In my last writing here, I gave some tips on stretching and keeping moving throughout the day while working behind a desk. Sometimes, even though helpful, doing stretches and moving just isn’t enough. You really need someone, or something, to get into those areas that are not letting go.
Some down and dirty, cheap options of working some of those muscles out can be as easy as finding a tennis ball or a wall corner to work on your back between your shoulder blades. I’m going to preface this with you need to use an abundance of caution in a few areas that could be damaged by getting into an area with harder surfaces. Less is more especially when you are first starting out.
- Please please please… stay away from any bones and bony prominences. Have you ever tried to count your vertebrae, or have you seen someone’s spine where they are thin enough that you could see bumps going down? Those are called spinous processes and most definitely need to be avoided as they can relatively easily crack or fracture if you are not careful. The shoulder blade should also be avoided. Besides fractures and cracks, these areas can be bruised easily if you are not careful. Stay in the thicker muscle portions of your back.
- Do NOT use any fingers or implements in areas we therapists call “endangerment areas.” These areas include your armpits (elbow and knee “pits” also), side and front of your neck (the really “squishy areas” of these). These are the areas that your blood vessels and nerves go through, so if you were to try to “dig into” these areas, you are in danger of causing nerve damage and severely damaging your arteries and veins.
- Be sure to do both sides even if the other side isn’t hurting. Many times, if you don’t, that side will start hurting, or the side that was originally hurting won’t really resolve. Balance is key (that’s a pretty good live lesson in general, isn’t it?)
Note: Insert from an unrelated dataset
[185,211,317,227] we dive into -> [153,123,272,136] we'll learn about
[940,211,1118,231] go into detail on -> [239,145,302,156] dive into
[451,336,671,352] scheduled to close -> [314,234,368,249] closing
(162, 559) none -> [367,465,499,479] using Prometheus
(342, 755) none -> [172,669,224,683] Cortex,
If you need more help, where these general options are not enough or they can not be used to pinpoint the spot you really feel needs to be worked on, there are some great products out there that can be very helpful. The above cautions are especially necessary with these options. I will take this time to mention that these links I am providing, as an Amazon Associate I earn from qualifying purchases.
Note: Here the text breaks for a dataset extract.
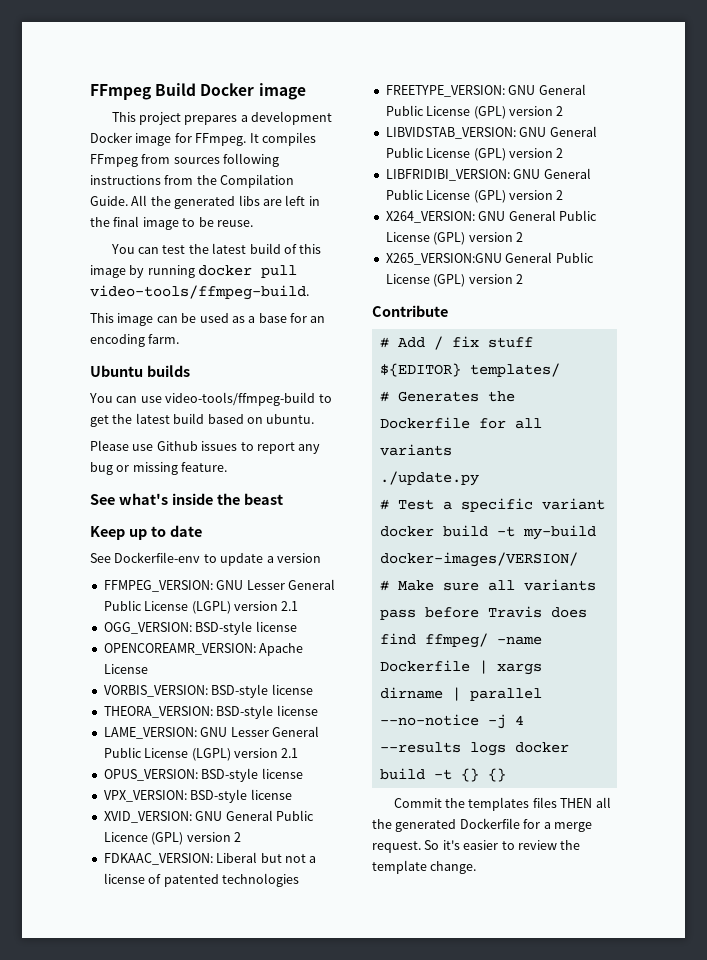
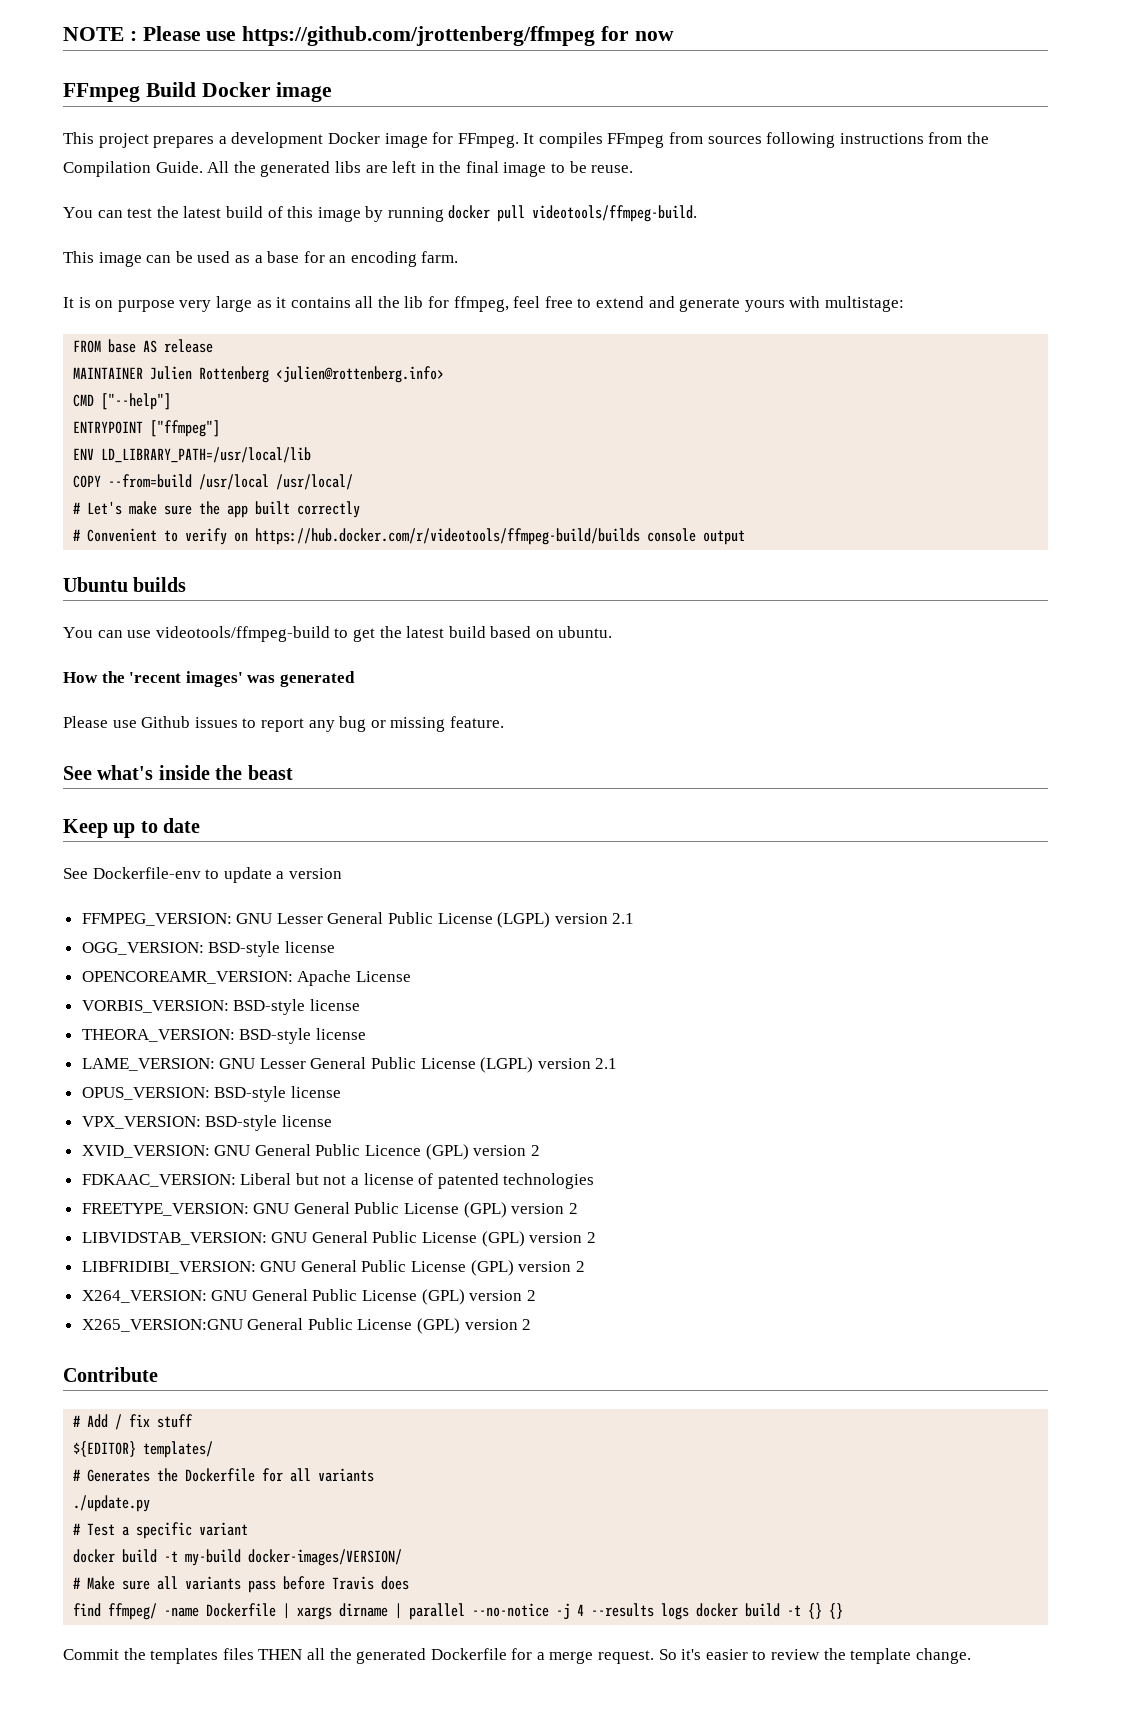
(90, 92) none -> [63,26,674,46] NOTE : Please use https://github.com/jrottenberg/ffmpeg for now //
[90,285,309,300] video-tools/ffmpeg-build. -> [532,205,698,222] videotools/ffmpeg-build.
(180, 339) none -> [63,296,904,312] [73,339,214,353] [73,366,445,383] [73,393,172,410] [73,420,221,437] [73,447,312,463] [73,474,354,490] [73,501,361,518] [73,528,746,545] // It is on purpose very large as it contains all the lib for ffmpeg, feel free to extend and generate yours with multistage: // FROM base AS release // MAINTAINER Julien Rottenberg <julien@rottenberg.info> // CMD ["--help"] // ENTRYPOINT ["ffmpeg"] // ENV LD_LIBRARY_PATH=/usr/local/lib // COPY --from=build /usr/local /usr/local/ // # Let's make sure the app built correctly // # Convenient to verify on https://hub.docker.com/r/videotools/ffmpeg-build/builds console output
[165,392,316,406] video-tools/ffmpeg-build -> [155,626,330,642] videotools/ffmpeg-build
(315, 419) none -> [63,671,355,687] // How the 'recent images' was generated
- Thera Cane. I have one in my home that is readily available. This one you can take apart, so it is easier to pack when traveling, and who doesn’t need help with pain while traveling? It comes with an instructional video, but you can always contact me with any questions. If you want to shop local, I have read that Thera Canes can be purchased at Natural Grocers.
- Massage Cups: I have recently added these to my practice and have noticed a real difference. Instead of a constant pushing in with massage, the suction action can help pull the tissues apart gently. Small amounts of time in the surrounding areas of pain can help open things up and the tissues can begin the healing process.
- The Guide to Modern Cupping Therapy, by Shannon Gilmartin, CMT: This is a great guide to starting out with Massage Cups. It has a couple different kinds of cups in the book, but the ones referenced above are plenty for between visits
- 321 Strong Foam Roller: Foam rollers can be helpful in many ways. There are many videos online that show great ways to help problem areas.
With any of these options, I would be more than happy to guide you with how to use these tools. Hopefully these ideas can help you get to your next massage appointment.